イントロダクション

数学とは何でしょうか?数学は基本的に4つのタイプに分類できると思います.定義,命題,証明,そしてアイデアです.

定義 (たとえば実数や $\pi$) や命題 (たとえばフェルマーの最終定理やリーマン仮説のステートメント) は数学の科学の一部です:こういったものは,ある基礎的なシステムの中で完全に厳密な意味を持ち,白黒はっきりしています.

証明はある意味で数学の通貨だといえます:証明は賞で報いられます.証明の構築は芸術であり,証明の検証は科学です.このことは,Lean, Coq, Isabelle/HOL, Agda などのコンピュータ証明検証システムが,証明を構築するよりもチェックすることをはるかに得意とする理由を,とても簡単に説明しています.

そしてアイデアは,数学の純粋に芸術的な部分です.「閃き」の瞬間,問題解決を可能にする洞察力,これこそが数学のとらえどころのないアイデアなのです.

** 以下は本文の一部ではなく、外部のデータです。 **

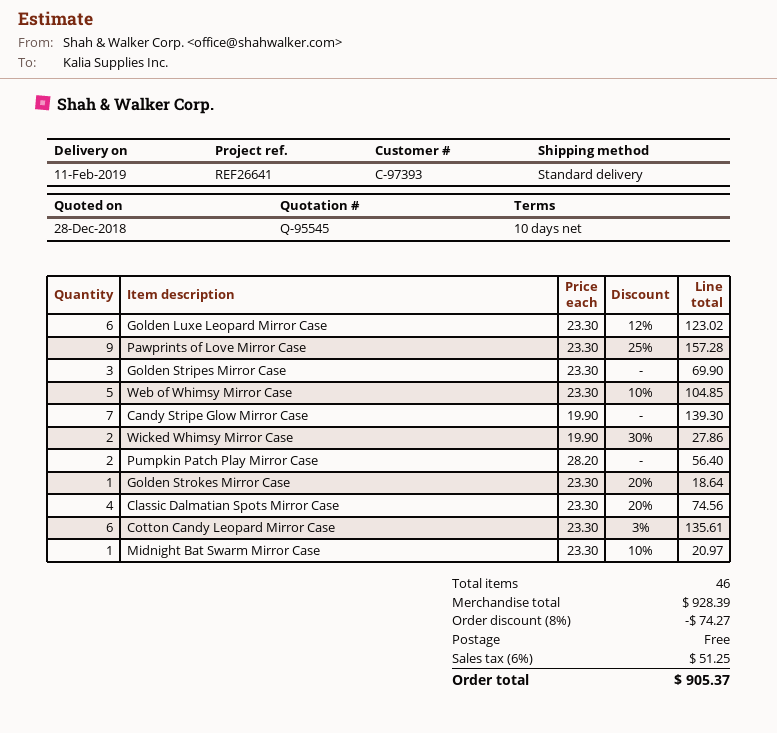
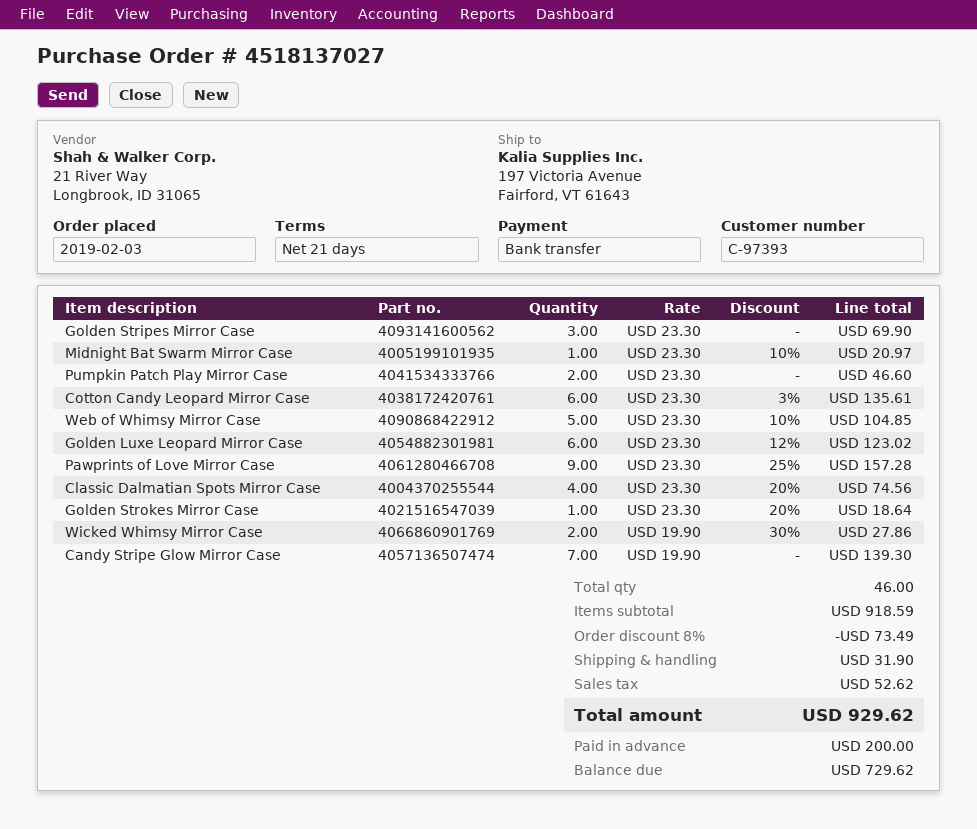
payment terms: 10 days -> 21 days
Pumpkin Patch Play Mirror Case: 2 x 28.20 = 56.40 -> 2 x 23.30 = 46.60
subtotal: 928.39 -> 918.59
discount: 8% = 74.27 -> 8% = 73.49
shipping: 0.00 -> 31.90
tax: 51.25 -> 52.62
total: 905.37 -> 929.62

アイデアは,形式的な意味で私が最も理解していない数学の一部です.ここに2つの疑問があります:

  • 群とは何ですか?
  • 群をどう考えていますか?

最初のものは正確な「科学的な」質問です.群とは,ある特別な構造を持ち,ある公理を満たす集合のことです.正式な答えは Wikipediaの群についてのページにあります.群とは定義です.しかし,2つめの質問は種類の異なる質問です.群について考える方法は人によって異なります.$G$ が $x^5=x^8=1$ を満たす要素 $x$ によって生成される群だとします.$G$ について何が言えるでしょうか?もしあなたが数学の学部生で,群の形式的な定義を見たばかりなら,おそらく何も言えないでしょう.群論をより深く理解している人なら,即座にこの群が自明であることがわかるでしょう.何が起こっているのかについて,はるかに洗練されたモデルを有しているからです.アイデアは複雑で,人によって異なるものです.「群とは何であるか」という問いについてのコンピュータの理解は,文字通りウィキペディアの定義のコピーです.現在コンピュータは新しい定理を自力で証明することを苦手としていますが,その理由のひとつがこれです.コンピュータに群に関する定理を教えたり,群の例を教えたり,群論の定理や群の例を自動的に理解する AI を作ったりすることで,コンピュータの直感を発達させることができます.しかし直感というのはとても微妙なもので,私にはまったく理解できないので,ここではこういったアイデアについてはこれ以上語らないことにします.写像が canonical (正準) であるという概念は,定義というよりむしろアイデアだと思います.数学者によって,このイタチごっこのような言葉に対する考え方は違ってくるでしょう.この記事では,他の3つの概念 (定義,命題,証明) が型理論や Lean theorem proverでどのように実装されているかについてお話しようと思います.